**Provided records**

--------------------------------------------------

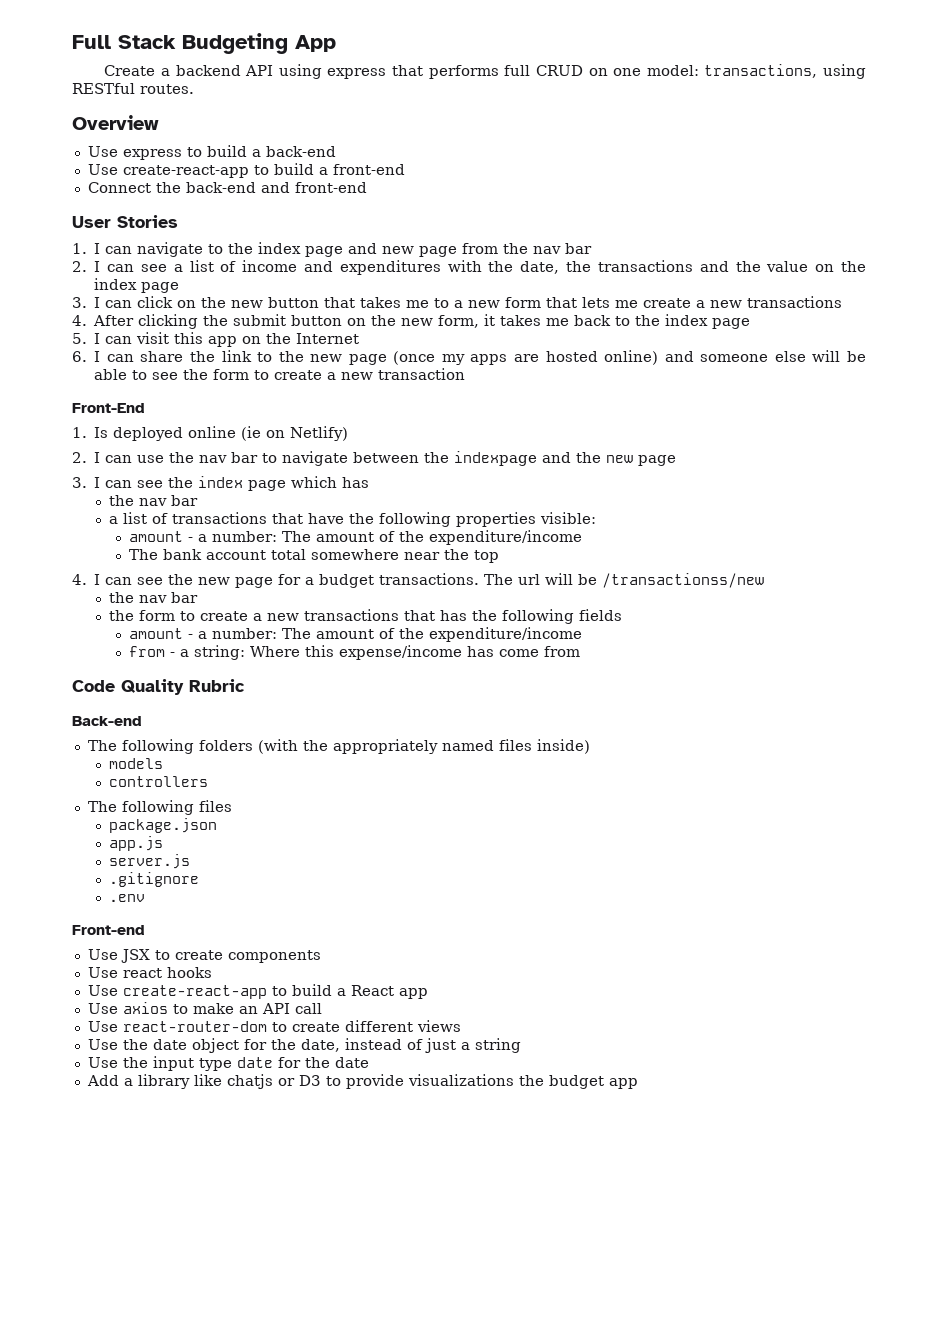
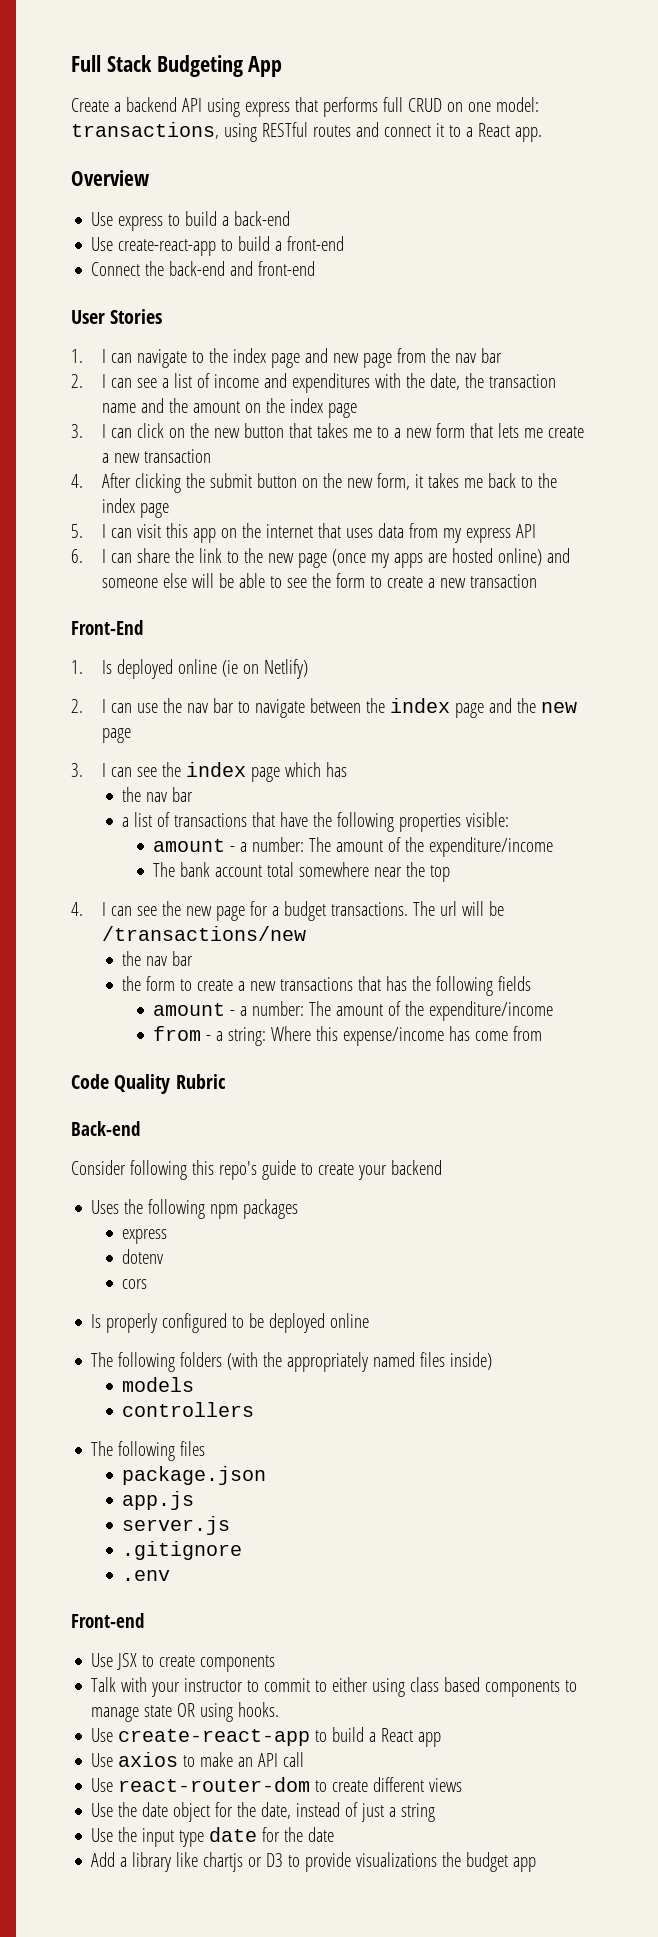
[140,84,194,94] routes. -> [312,122,542,142] routes and connect it to a React app.
[597,260,809,272] transactions and the value -> [488,374,556,388] [101,398,240,413] transaction name and the amount
[747,296,843,308] transactions -> [143,449,211,463] transaction
[296,333,360,344] Internet -> [265,523,536,543] internet that uses data from my express API
[454,451,538,466] indexpage -> [389,698,484,718] index page
[602,573,765,588] /transactionss/new -> [101,926,306,941] /transactions/new
(142, 721) none -> [71,1160,442,1180] [91,1199,299,1219] [122,1229,168,1244] [122,1249,164,1264] [122,1279,148,1289] [91,1313,370,1333] // Consider following this repo's guide to create your backend // Uses the following npm packages // express // dotenv // cors // Is properly configured to be deployed online
[87,967,212,978] Use react hooks -> [91,1677,578,1697] [91,1702,280,1722] Talk with your instructor to commit to either using class based components to manage state OR using hooks.
[226,1074,273,1089] chatjs -> [203,1852,244,1872] chartjs

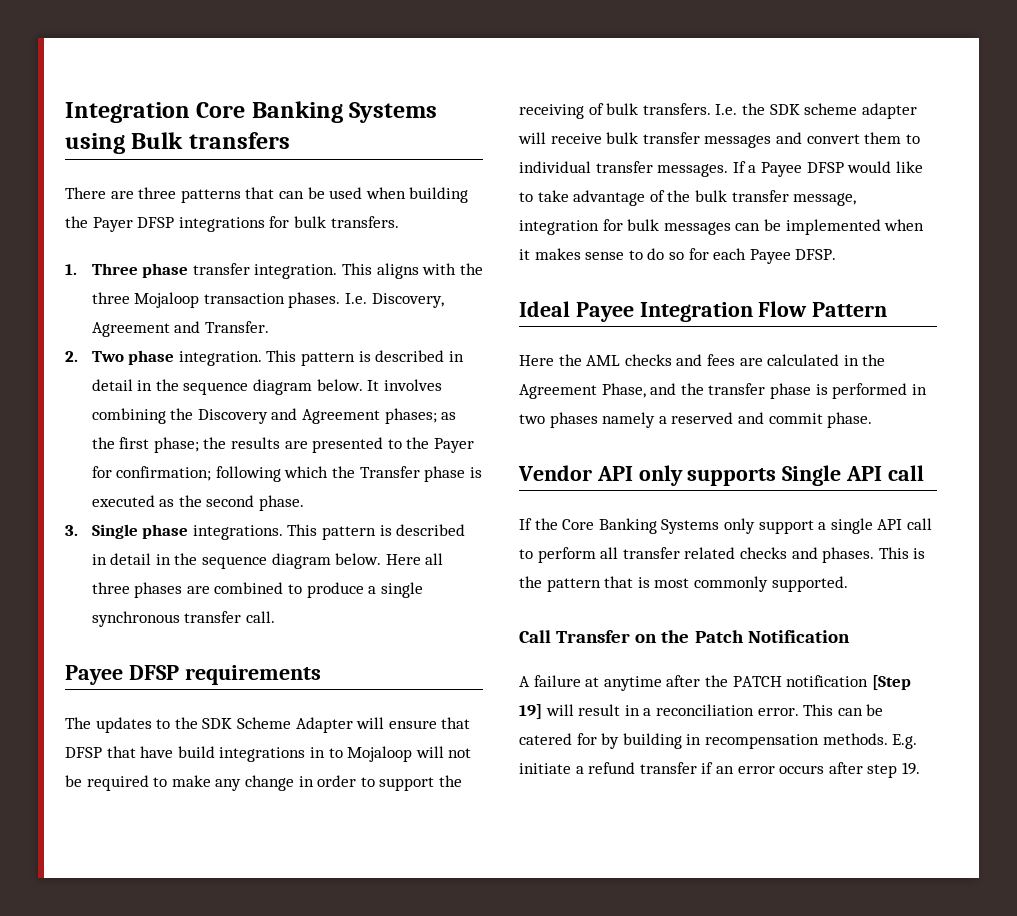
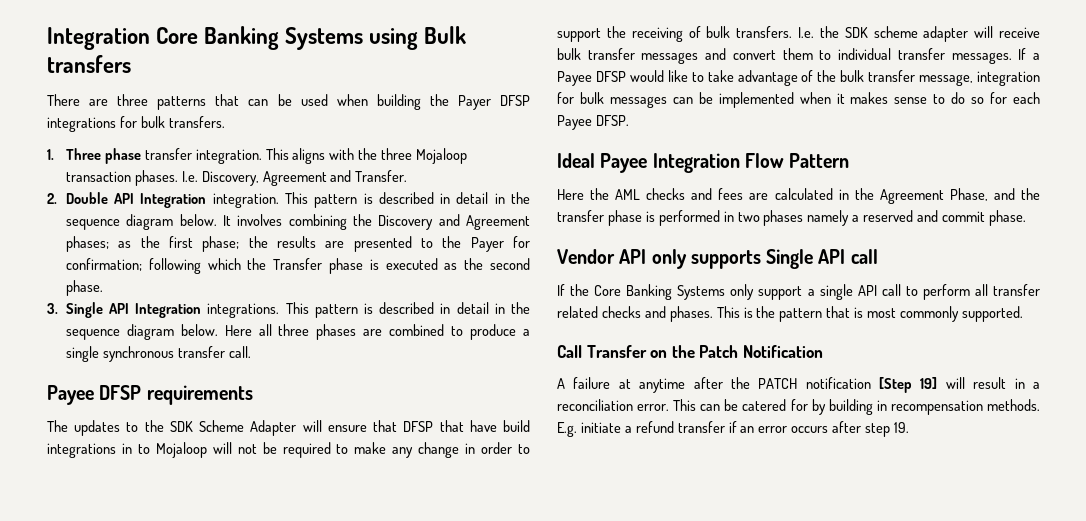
[91,350,175,365] Two phase -> [65,192,207,208] Double API Integration
[142,524,189,539] phase -> [109,303,202,318] API Integration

--------------------------------------------------

**Exercise objective**
Lines of the material in which the word "express" occurs are to be copied out.

**Result for this exercise**
[296,333,360,344] Internet -> [265,523,536,543] internet that uses data from my express API
(142, 721) none -> [71,1160,442,1180] [91,1199,299,1219] [122,1229,168,1244] [122,1249,164,1264] [122,1279,148,1289] [91,1313,370,1333] // Consider following this repo's guide to create your backend // Uses the following npm packages // express // dotenv // cors // Is properly configured to be deployed online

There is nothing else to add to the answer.